The bingo has been a staple in the community for decades, but with the hall struggling to financially stay afloat after the two-year pandemic drained its bank accounts, difficult operational decisions are being made. Bingo attendance has slowly dwindled over the years, making it economically not viable to run if more people do not start playing again.
“The game is a lot of fun and is a great way to socialize,” says vice president Paige Wolfe, adding that the committee really does not want the bingos to be eliminated from the hall’s events.
“The food is delicious, the staff and volunteers are always smiling, and fellow bingo goers are happy to help with knowledge of the game.”
Wolfe explains that in order to be financially viable, weekly bingo attendance has to be around 75 players. Although recent weeks have seen over 80 people attend, through the early part of the year there were only around 35 people each week attending.
“More than ever our rural communities are in search of connection,” says president Cheryl Isert.
“It’s an opportunity to support community events, volunteer our time, and have fun with others. Any time I volunteer I enjoy the conversations and connections I make.”

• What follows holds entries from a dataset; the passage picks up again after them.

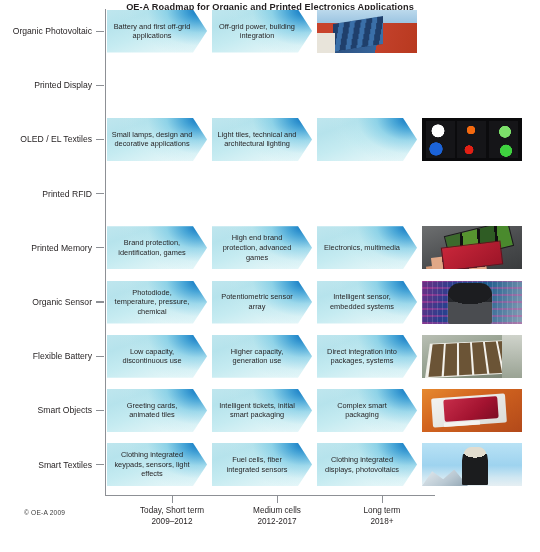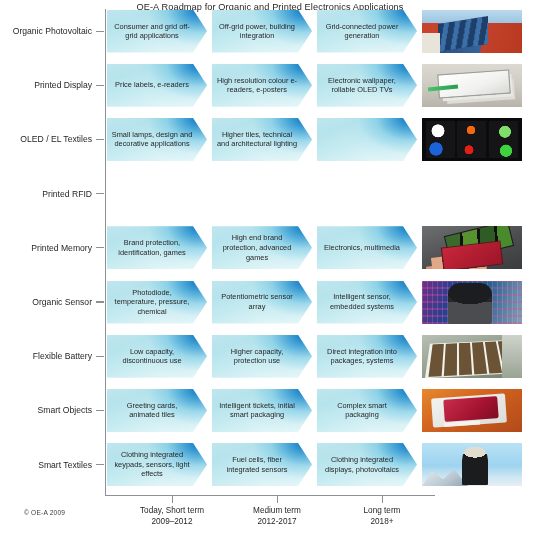--- a/index.html
+++ b/index.html
@@ -24,7 +24,7 @@
     width: 540px;
     text-align: center;
     font-size: 9.2px;
-    font-weight: normal;
+    font-weight: bold;
     letter-spacing: 0.1px;
     color: #231f20;
   }

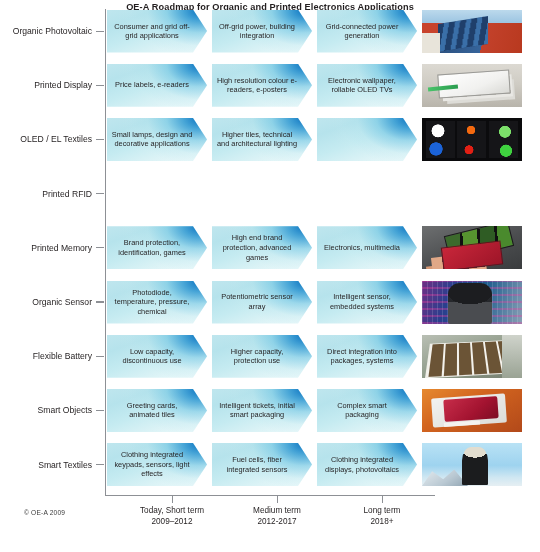--- a/index.html
+++ b/index.html
@@ -436,7 +436,7 @@
       <div class="cells">
         <div class="cell">
           <div class="arrow-bg"></div>
-          <div class="cell-text">Consumer and grid off-grid applications</div>
+          <div class="cell-text">Battery and first off-grid applications</div>
         </div>
         <div class="cell">
           <div class="arrow-bg"></div>

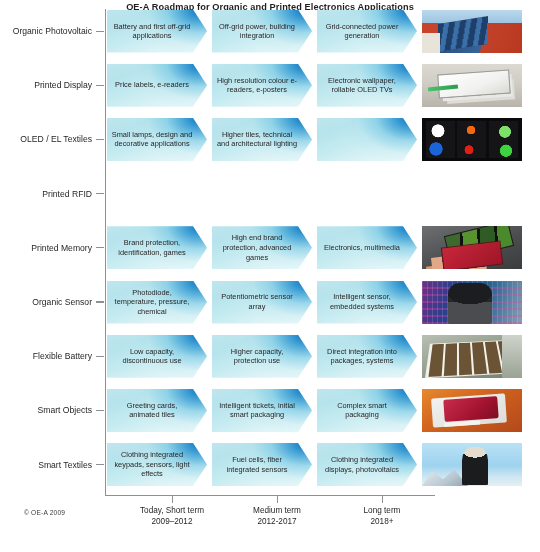--- a/index.html
+++ b/index.html
@@ -442,10 +442,6 @@
           <div class="arrow-bg"></div>
           <div class="cell-text">Off-grid power, building integration</div>
         </div>
-        <div class="cell">
-          <div class="arrow-bg"></div>
-          <div class="cell-text">Grid-connected power generation</div>
-        </div>
         <div class="photo">
             <div class="ph ph-solar"></div>
           </div>

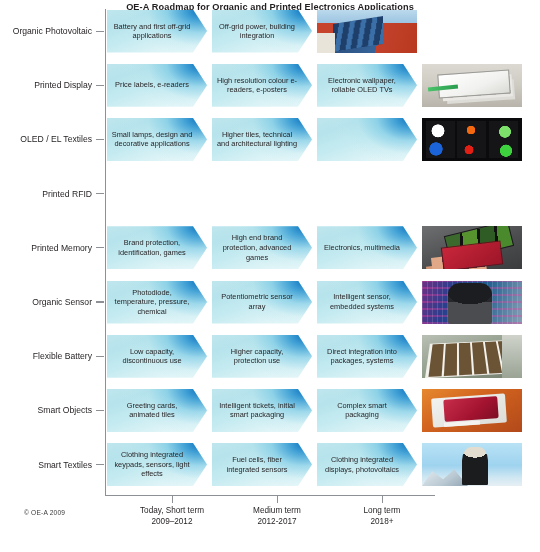--- a/index.html
+++ b/index.html
@@ -451,23 +451,6 @@
     <div class="row">
       <div class="row-label">Printed Display</div>
       <div class="tick-y"></div>
-      <div class="cells">
-        <div class="cell">
-          <div class="arrow-bg"></div>
-          <div class="cell-text">Price labels, e-readers</div>
-        </div>
-        <div class="cell">
-          <div class="arrow-bg"></div>
-          <div class="cell-text">High resolution colour e-readers, e-posters</div>
-        </div>
-        <div class="cell">
-          <div class="arrow-bg"></div>
-          <div class="cell-text">Electronic wallpaper, rollable OLED TVs</div>
-        </div>
-        <div class="photo">
-            <div class="ph ph-epaper"></div>
-          </div>
-      </div>
     </div>
 
     <div class="row">

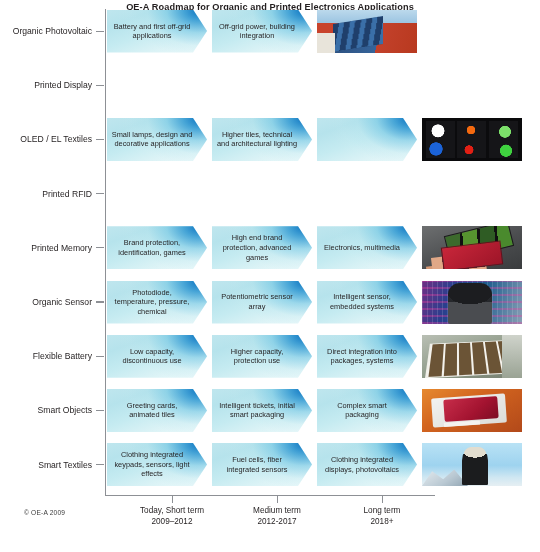--- a/index.html
+++ b/index.html
@@ -463,7 +463,7 @@
         </div>
         <div class="cell">
           <div class="arrow-bg"></div>
-          <div class="cell-text">Higher tiles, technical and architectural lighting</div>
+          <div class="cell-text">Light tiles, technical and architectural lighting</div>
         </div>
         <div class="cell">
           <div class="arrow-bg"></div>

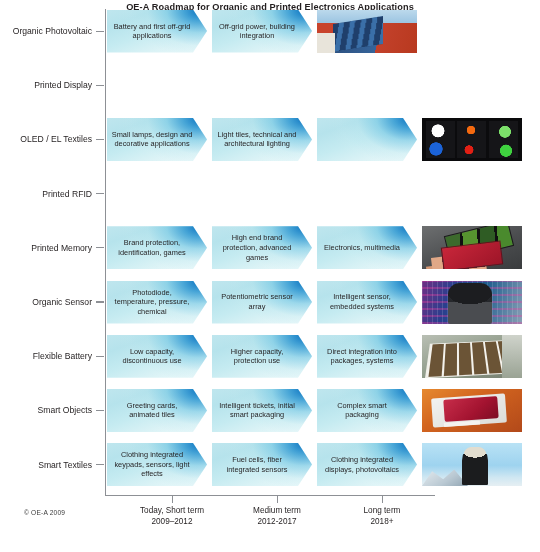--- a/index.html
+++ b/index.html
@@ -533,7 +533,7 @@
         </div>
         <div class="cell">
           <div class="arrow-bg"></div>
-          <div class="cell-text">Higher capacity, protection use</div>
+          <div class="cell-text">Higher capacity, generation use</div>
         </div>
         <div class="cell">
           <div class="arrow-bg"></div>

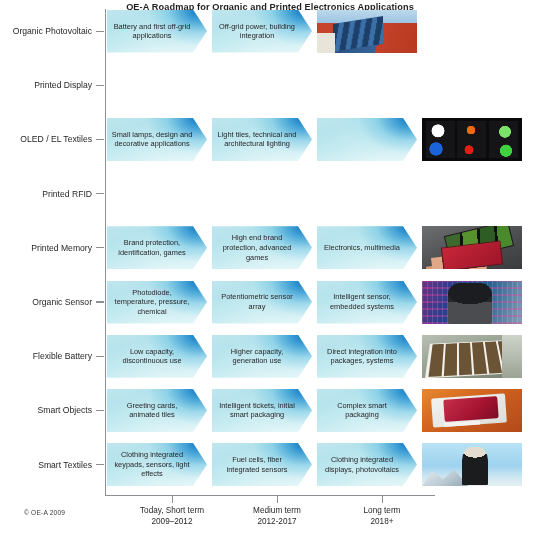--- a/index.html
+++ b/index.html
@@ -603,7 +603,7 @@
       <span class="l2">2009–2012</span>
     </div>
     <div class="x-label" style="left:212px">
-      <span>Medium term</span>
+      <span>Medium cells</span>
       <span class="l2">2012-2017</span>
     </div>
     <div class="x-label" style="left:317px">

Both Isert and Wolfe say their board members are all trying to ensure the hall can recover from the financial woes all community halls suffered through the pandemic’s lockdown and restrictions.
Unfortunately, because there was virtually no income for two years, the Centre Chevaliers’ repairs and maintenance also had to be neglected. The board is working diligently and continuously to volunteer their time to fix items in the hall and to apply for grants to assist in the capital replacements that are required.
“We are hoping that community members who have specialized skillsets may be willing to come help us do some basic repairs to the building,” says Isert.
“We have some simple maintenance items that need to be done, like wall repairs and installing weather stripping that we need help with. Until we are able to rebuild a contingency fund, we need some help with repairs that we are unable to do.”
Wolfe and Isert explain that if community members are able to assist with some maintenance or are able to come to bingo, their support will be truly valuable and will help to ensure the Centre Chevaliers can stay open.
The board is working on a number of large fundraising events that will be held this year to help keep the Centre Chevaliers open, however; they are calling on community members to start participating in events (like bingo) to ensure their success.
Without an increase to bingo attendance and use of the hall, the board is concerned it will inevitably have to close its doors permanently.